### The data:
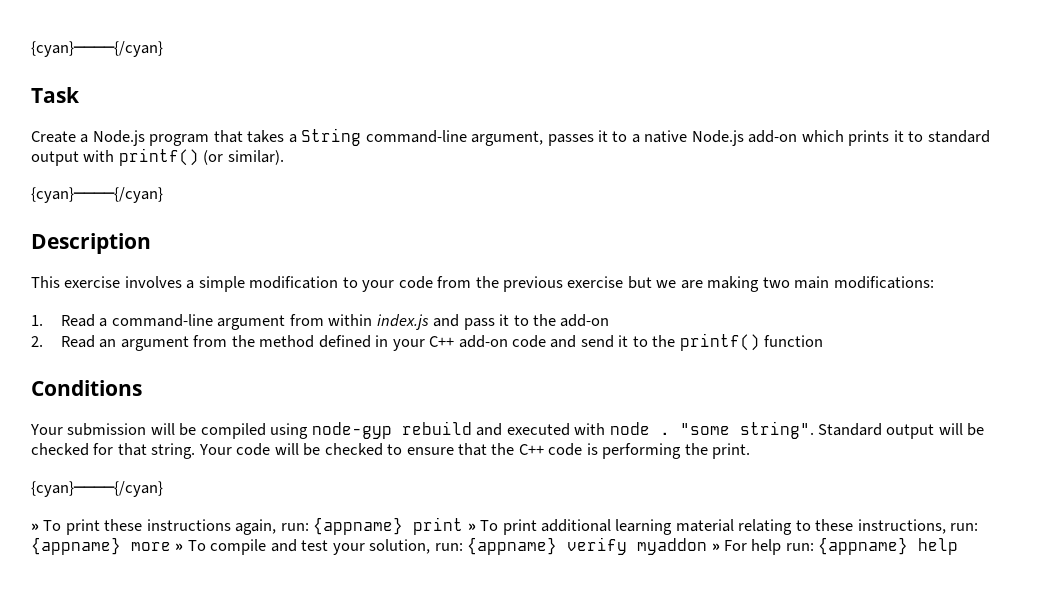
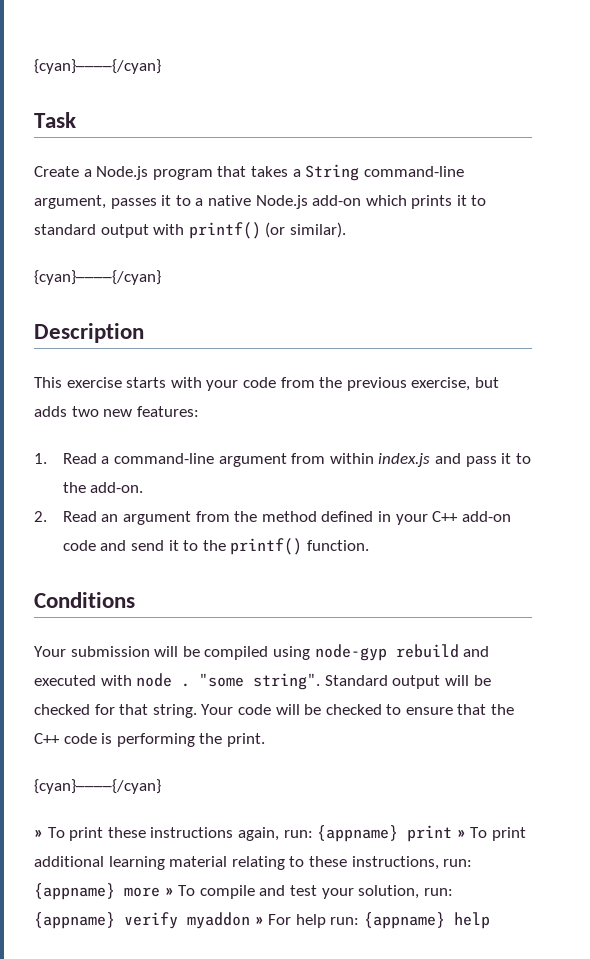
- This exercise involves a simple modification to your code from the previous exercise but we are making two main modifications:
+ This exercise starts with your code from the previous exercise, but adds two new features:
- 1. Read a command-line argument from within index.js and pass it to the add-on
+ 1. Read a command-line argument from within index.js and pass it to the add-on.
- 2. Read an argument from the method defined in your C++ add-on code and send it to the printf() function
+ 2. Read an argument from the method defined in your C++ add-on code and send it to the printf() function.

### Action item:
Leave every image out when you return the material above word for word.

### Result for this exercise:
- This exercise involves a simple modification to your code from the previous exercise but we are making two main modifications:
+ This exercise starts with your code from the previous exercise, but adds two new features:
- 1. Read a command-line argument from within index.js and pass it to the add-on
+ 1. Read a command-line argument from within index.js and pass it to the add-on.
- 2. Read an argument from the method defined in your C++ add-on code and send it to the printf() function
+ 2. Read an argument from the method defined in your C++ add-on code and send it to the printf() function.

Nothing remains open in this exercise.